António José Seguro falava num almoço comício do PS em Soure, município do Baixo Mondego tradicionalmente dominado pelos socialistas.

Na sua intervenção, o secretário-geral do PS, tal como acontecera no domingo, durante o comício do Porto, voltou a referir-se a alguns dos 80 compromissos assumidos pelos socialistas e que constam num documento denominado «Contrato de Confiança».

«Não entendo como o primeiro-ministro [Pedro Passos Coelho] critica o PS por apresentar as bases do seu programa de Governo numa altura de eleições europeias. Eles [Governo PSD/CDS] não percebem que as coisas entre a Europa e Portugal estão interligadas, eles não percebem que a política nacional e a política europeia exigem as mesmas respostas com as mesmas prioridades.
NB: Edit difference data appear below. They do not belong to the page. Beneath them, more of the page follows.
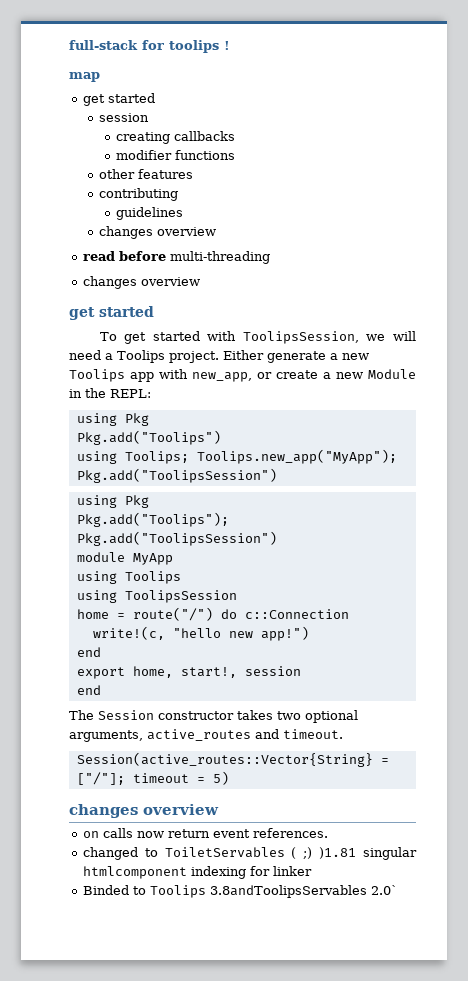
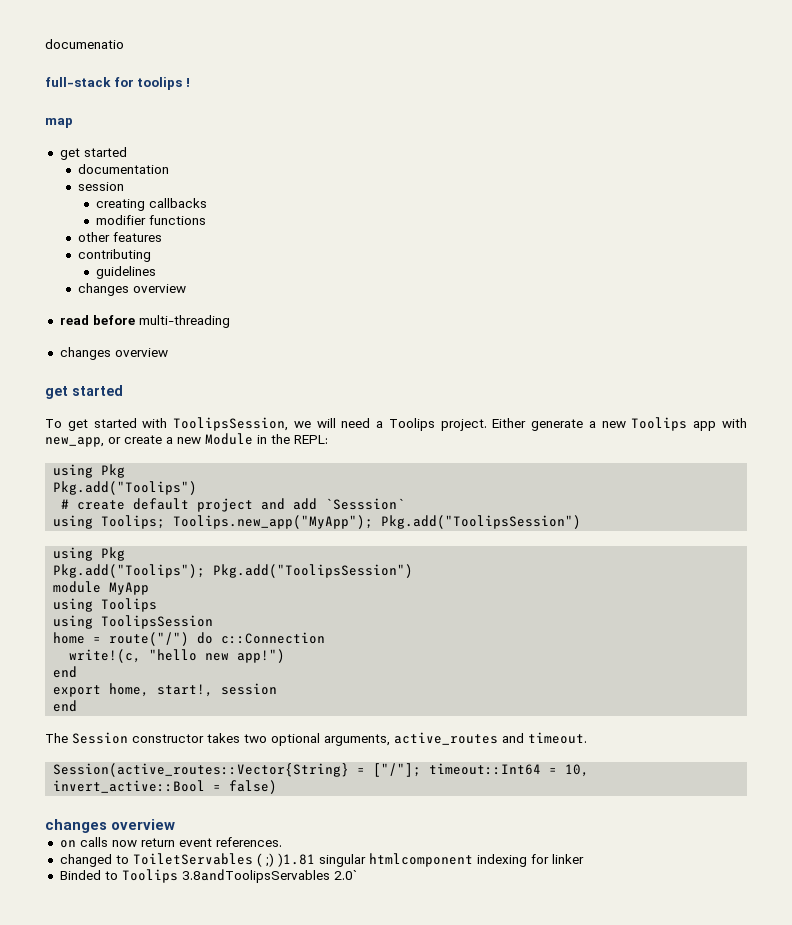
+ documenatio
+ documentation
+ # create default project and add `Sesssion`
- Session(active_routes::Vector{String} = ["/"]; timeout = 5)
+ Session(active_routes::Vector{String} = ["/"]; timeout::Int64 = 10, invert_active::Bool = false)

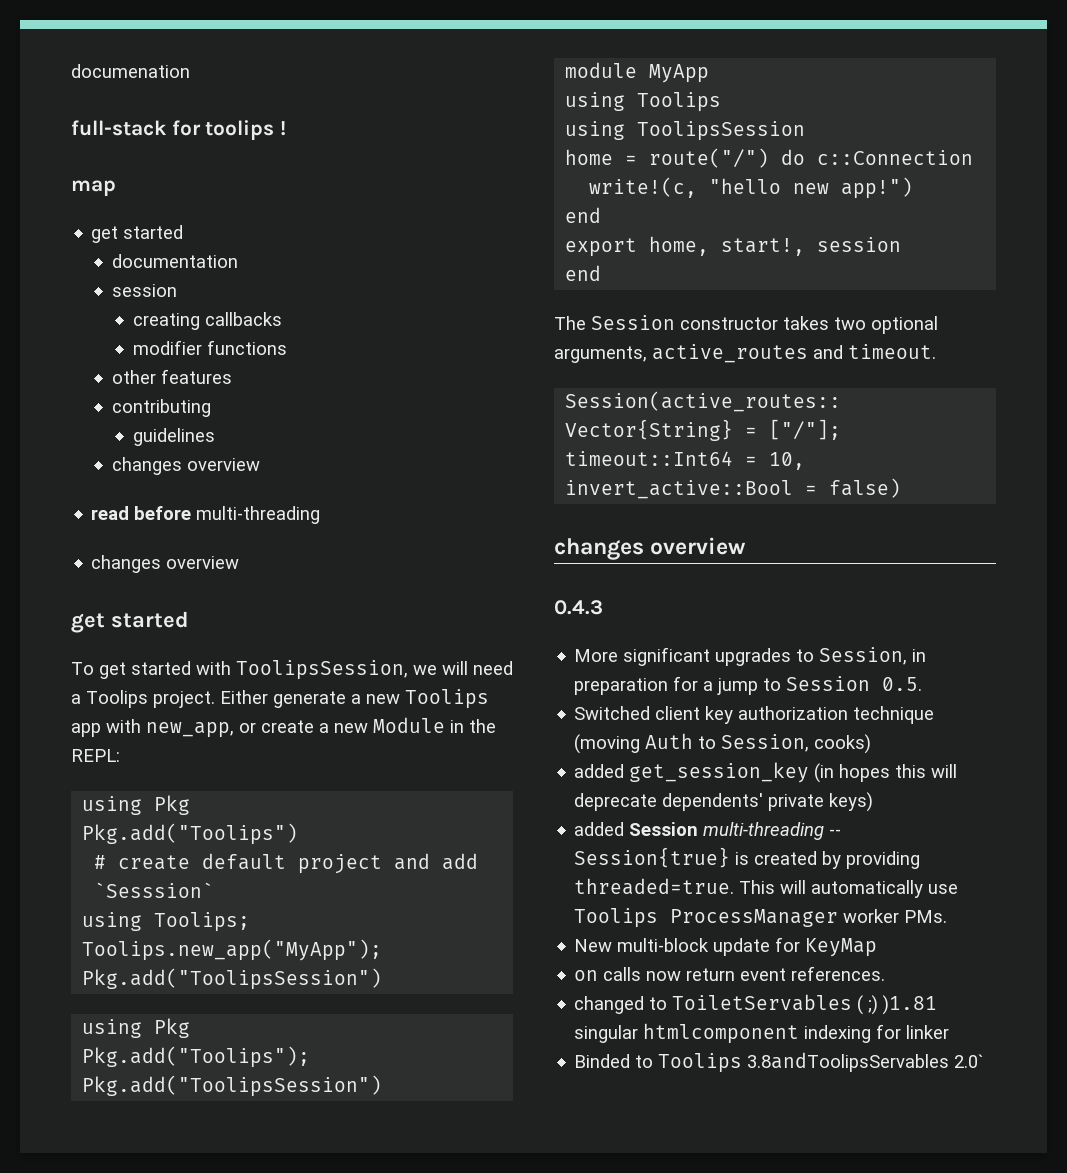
- documenatio
+ documenation
+ 0.4.3
+ More significant upgrades to Session, in preparation for a jump to Session 0.5.
+ Switched client key authorization technique (moving Auth to Session, cooks)
+ added get_session_key (in hopes this will deprecate dependents' private keys)
+ added Session multi-threading -- Session{true} is created by providing threaded=true. This will automatically use Toolips ProcessManager worker PMs.
+ New multi-block update for KeyMap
Entender que uma coisa é Europa e outra coisa é Portugal é um tempo passado», sustentou o secretário-geral do PS.

Ainda de acordo com o líder socialista, o PS apresentou no sábado passado, na Convenção «Novo Rumo para Portugal», os seus 80 compromissos políticos, precisamente, «para que os portugueses não vão votar ao engano e para que os portugueses saibam com clareza o que propõe o PS, quer para Portugal, quer para a Europa».

«Ora, foi isso que os incomodou, porque eles [Governo PSD/CDS] perceberam que o povo português percebeu que há um caminho alternativo, respeitando os compromissos europeus e colocando as prioridades no lugar certo: Criação de emprego e estímulo à economia», defendeu o líder socialista a meio da sua intervenção.
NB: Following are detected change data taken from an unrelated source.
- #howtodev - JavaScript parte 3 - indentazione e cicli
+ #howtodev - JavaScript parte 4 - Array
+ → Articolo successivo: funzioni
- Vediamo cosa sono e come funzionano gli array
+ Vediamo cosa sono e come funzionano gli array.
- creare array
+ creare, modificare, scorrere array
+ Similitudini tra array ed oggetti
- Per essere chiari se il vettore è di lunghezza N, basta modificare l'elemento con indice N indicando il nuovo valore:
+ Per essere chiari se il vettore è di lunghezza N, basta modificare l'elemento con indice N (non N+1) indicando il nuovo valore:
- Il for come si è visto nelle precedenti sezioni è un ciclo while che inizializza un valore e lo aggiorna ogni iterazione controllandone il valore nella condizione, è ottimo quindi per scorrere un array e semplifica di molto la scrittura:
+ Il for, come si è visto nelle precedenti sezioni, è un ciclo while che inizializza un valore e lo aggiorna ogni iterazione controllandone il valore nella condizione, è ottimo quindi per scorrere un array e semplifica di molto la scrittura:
Neste contexto, o secretário-geral do PS falou depois de alguns desses 80 compromissos, principalmente, do plano de reindustrialização, da política para o mar e do programa de formação profissional para desempregados, sobretudo com mais de 40 anos, orientando-os para os setores mais competitivos a nível nacional.

«Nós não desistimos deles», disse numa alusão aos desempregados de longa duração, após ter feito referências aos jovens quadros qualificados, lamentando que criadores portugueses nas áreas digital e tecnológica se transfiram para países estrangeiros e acabem por não desenvolver a sua atividade em território nacional.

Antes, António José Seguro tinha traçado um quadro negro da situação nacional com 800 mil desempregados, 300 mil cidadãos desincentivados que já não procuram trabalho e mais 200 mil cidadãos (muitos quadros qualificados) que emigraram do país.

Seguro defendeu a seguir uma política de estímulos ao investimento e ao crescimento, partindo da possibilidade de o Banco Central Europeu poder começar diretamente a conceder empréstimos a Estados-membros.

«Eles não entendem que a política nacional e a política europeias têm as mesmas prioridades», vincou Seguro.